La imagen de Hendrix en la pared de la casa de Ramón Vera es una metáfora de su generación…

Esa dualidad de pertenecer a varios mundos y a ninguno, esa certidumbre de estar a la intemperie. Y la búsqueda. La marca de los 80. El encontrar en la poesía una forma de nombrar lo que había pasado en la provincia, en el país. “Algunos/ no llegaron a destino.// No bastaron/ los abrazos, el son cosas que pasan.// No bastaron/ el que pensaran una salida;/ el aire que los comunicaba con el mundo; los poemas/ que recordaron y que mencionaban el más allá;/ el hematoma del golpe/ que vaya a saber por qué les perdonó la vida;/ la luz.// A mitad de camino/ esperan que un comedido les cierre los ojos// o recoja la ceniza” (“Sombras”, en Subsuelo de 1983).

Jesús Ramón Vera, frente a su casa, en Villa 20 de Febrero.

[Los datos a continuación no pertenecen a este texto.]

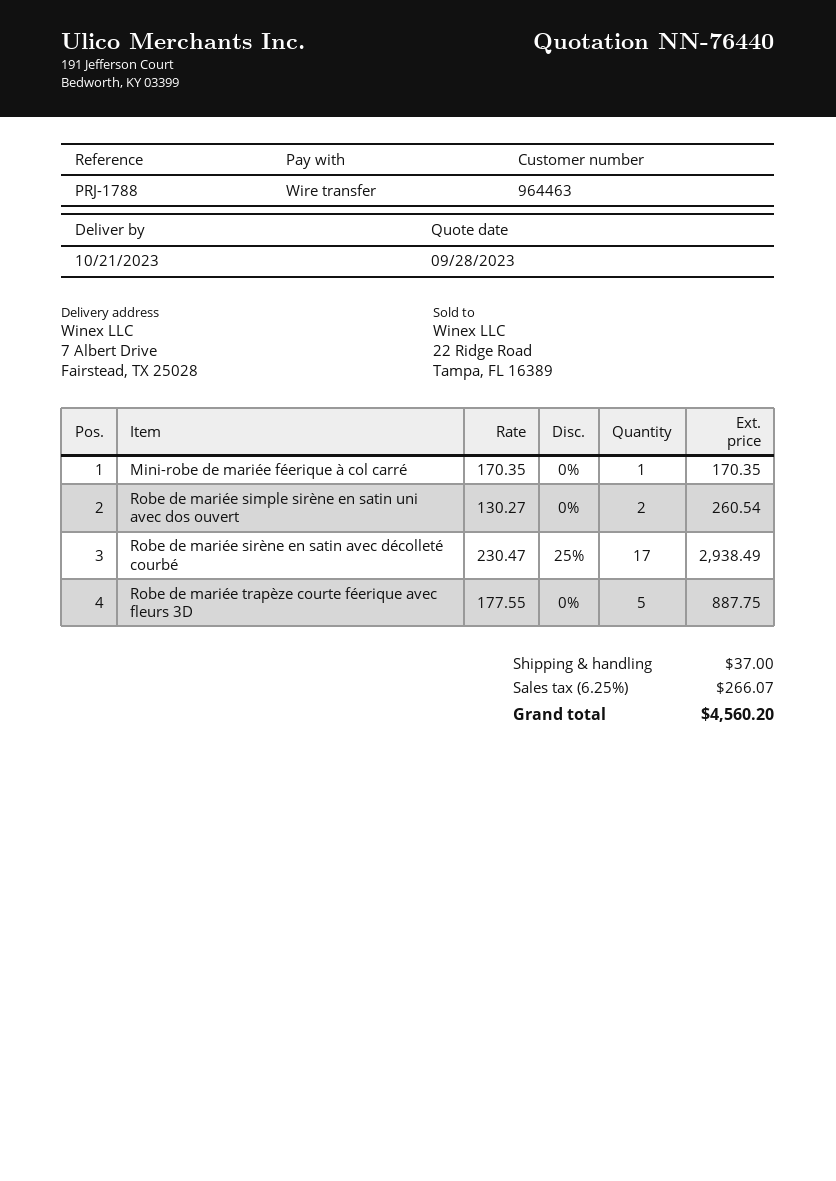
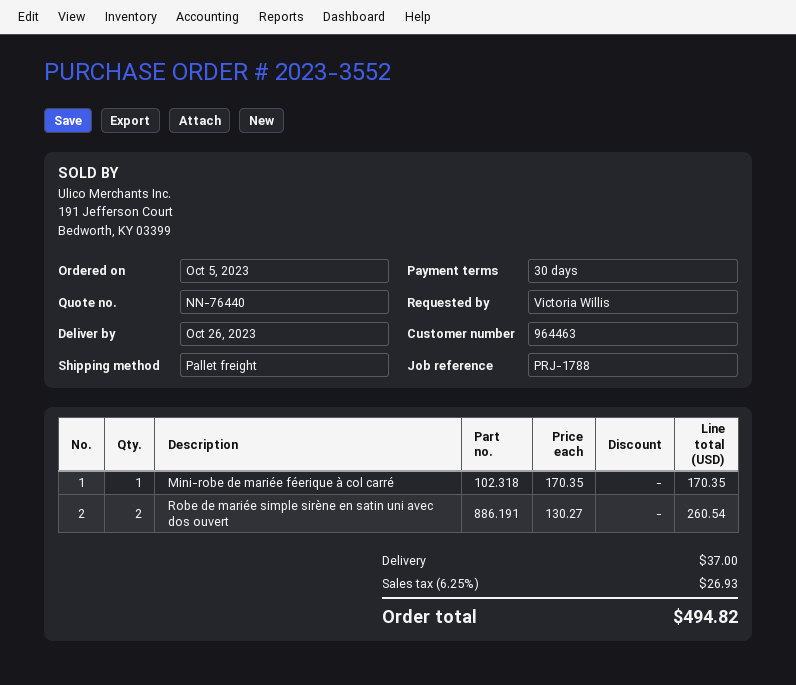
delivery date: 2023-10-21 -> 2023-10-26
Robe de mariée sirène en satin avec décolleté courbé: 17 x 230.47 - 25% = 2938.49 -> none
Robe de mariée trapèze courte féerique avec fleurs 3D: 5 x 177.55 = 887.75 -> none
tax: 6.25% = 266.07 -> 6.25% = 26.93
total: 4560.20 -> 494.82

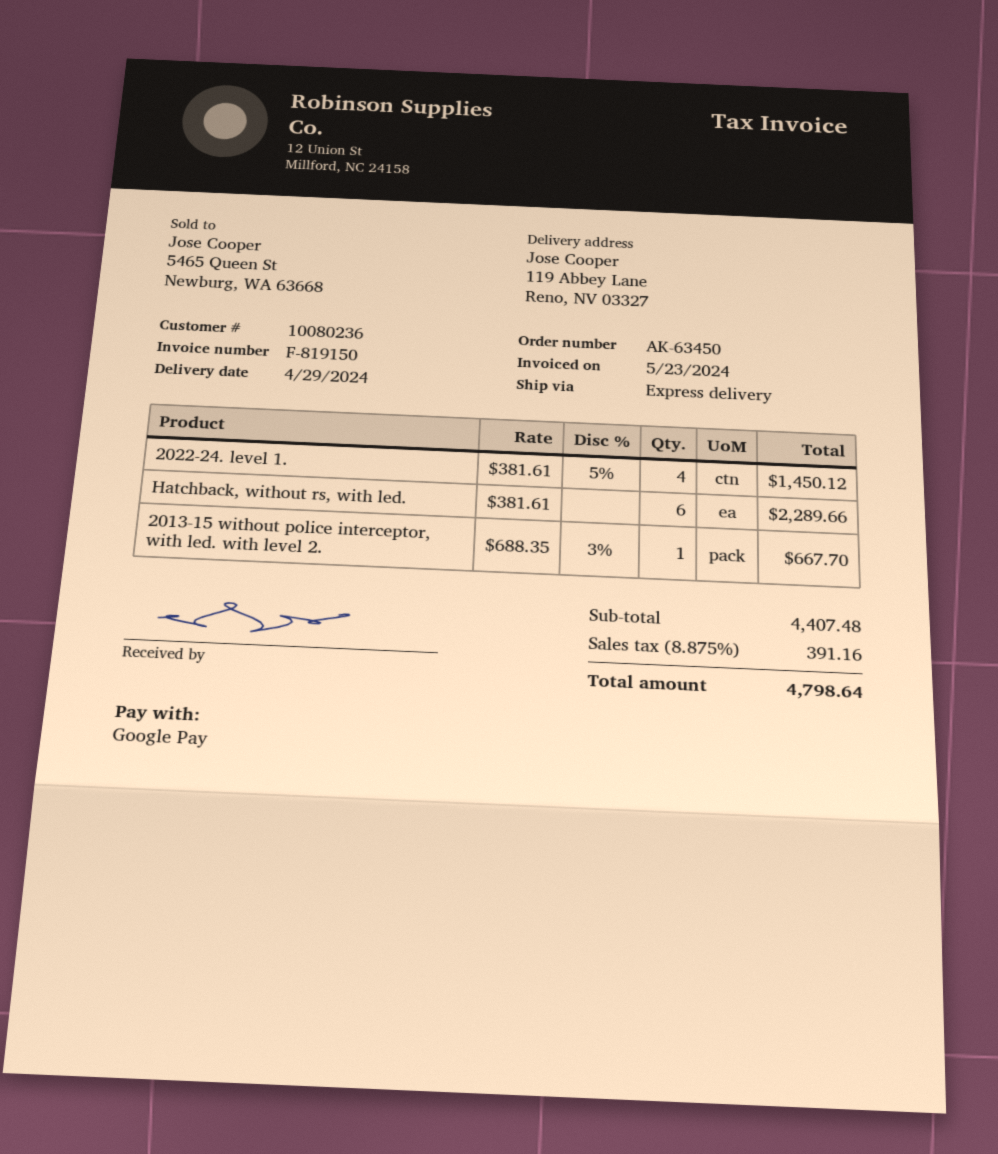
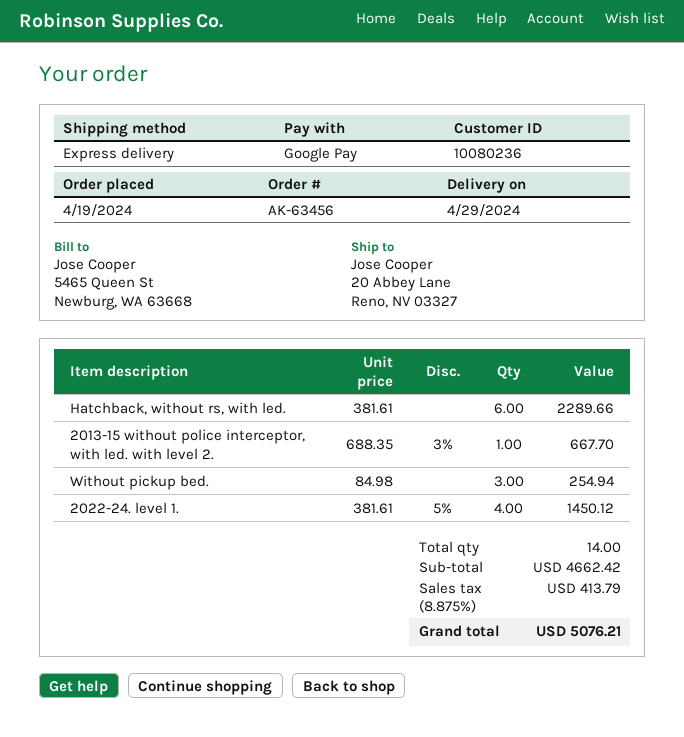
order number: AK-63450 -> AK-63456
ship to: 119 Abbey Lane, Reno, NV 03327 -> 20 Abbey Lane, Reno, NV 03327
Without pickup bed.: none -> 3 x 84.98 = 254.94
subtotal: 4407.48 -> 4662.42
tax: 8.875% = 391.16 -> 8.875% = 413.79
total: 4798.64 -> 5076.21

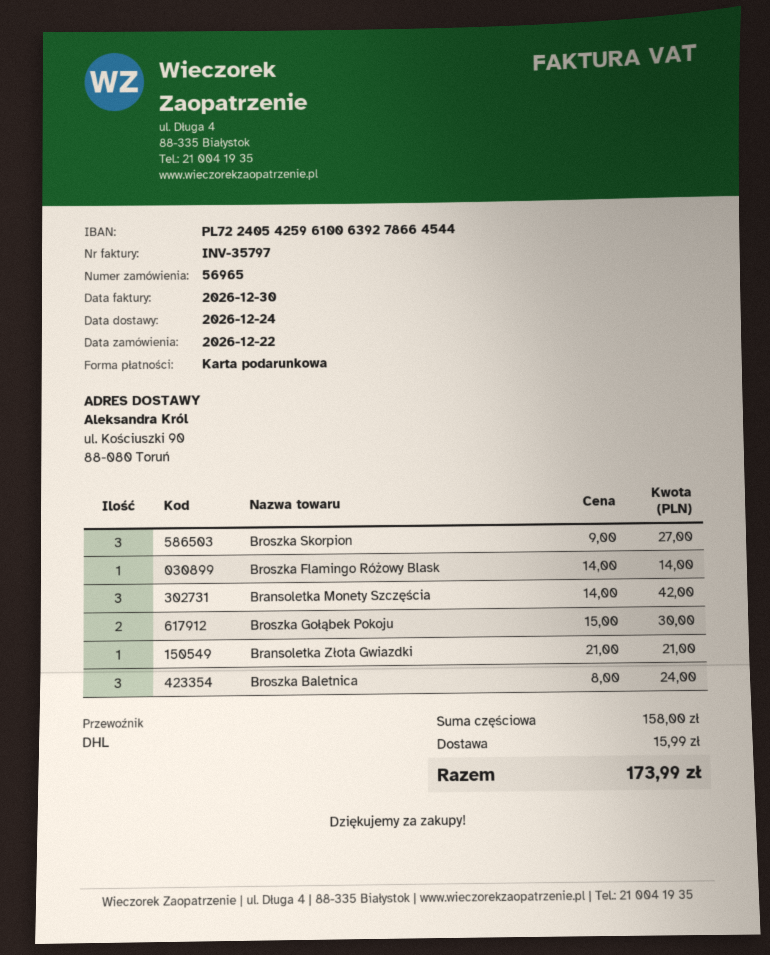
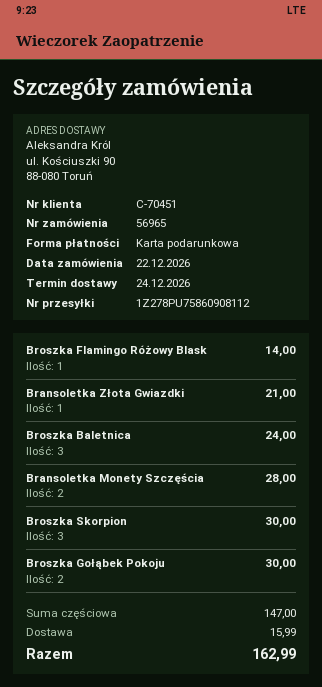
Broszka Skorpion: 3 for 27.00 -> 3 for 30.00
Bransoletka Monety Szczęścia: 3 for 42.00 -> 2 for 28.00
subtotal: 158.00 -> 147.00
total: 173.99 -> 162.99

Luchín Andolfi escribía en junio de 1983 en la primera página de Subsuelo: “Tu técnica -si de tecnicismos se puede hablar en poesía- te avecina con el surrealismo. Y en ese ‘desorden de todos los sentidos’, como quería Rimbaud, encuentras tus mejores momentos. Quiero subrayar tu poema ‘Las vueltas de la vida’, al que Ovalle y Aparicio tuvieron la fortuna de acceder antes que yo, y para el que emitió Raúl Aráoz Anzoátegui exactos elogios. Todo en ese poema es una visión oníricamente lúcida de la realidad; una realidad soñada, no pensada, para que no pierda el peso de su verdad. Hay mucho por hacer todavía, Verita. Por ejemplo, escribir tu próximo libro”.

Jesús Ramón Vera (fotograma de “Ver el aire”, de Carolina Grillo)

Ramón se hizo cargo del augur de Andolfi y concluyendo los 80 publica en Tunparenda “Así en la tierra como en el cielo”. Esa década había propiciado la creación de un proyecto editorial colectivo, Tunparenda. En esta casa de todos se publican libros de Nelson Muloni, de Reynaldo Castro, “Resurrección de la soledad” de Gustavo Rubens Agüero, “La incesante memoria” de la Kuky, entre otros muy valiosos textos poéticos. Las ilustraciones eran de plásticos que “andaban por ahí”. Santiago Javier Rodríguez, entre ellos. Y la presencia de músicos como los hermanos Lamas. Uno se pone a escribir y a recordar lo que pudo ver y lo que charló con Julito Lamas, con Santiago Rodríguez, con el mismo Ramón Vera y se pregunta si las palabras de Andolfi no nos tocan a nosotros. Hay mucho por hacer, todavía, desde nuestra Salta para fundar esa memoria cultural de nuestros días y nuestros lugares.

Carolina Grillo me convoca para que, de alguna manera, enmarque con referencias, datos personales su trabajo* y a mí me cuesta. Porque hay, como dije más arriba, una densidad a asumir, un espacio que hay que llenar con imágenes, con palabras, haciéndonos cargo de una memoria cultural que está latente. Quiero decir, es y está siendo: está muy viva. Quizá lo que falte sean emprendimientos como los de Carolina, propuestas que nos lleven a mirarnos -estas fotos- y a reconocernos y a habitarnos de nosotros mismos. Formas de encuentro.

Este texto fue escrito para el trabajo de Carolina Grillo “Ver el aire. Tres poetas salteños”, un estudio fotográfico y luego un documental sobre Raúl Aráoz Anzoátegui, Teresa Leonardi Herran y Jesús Ramón Vera.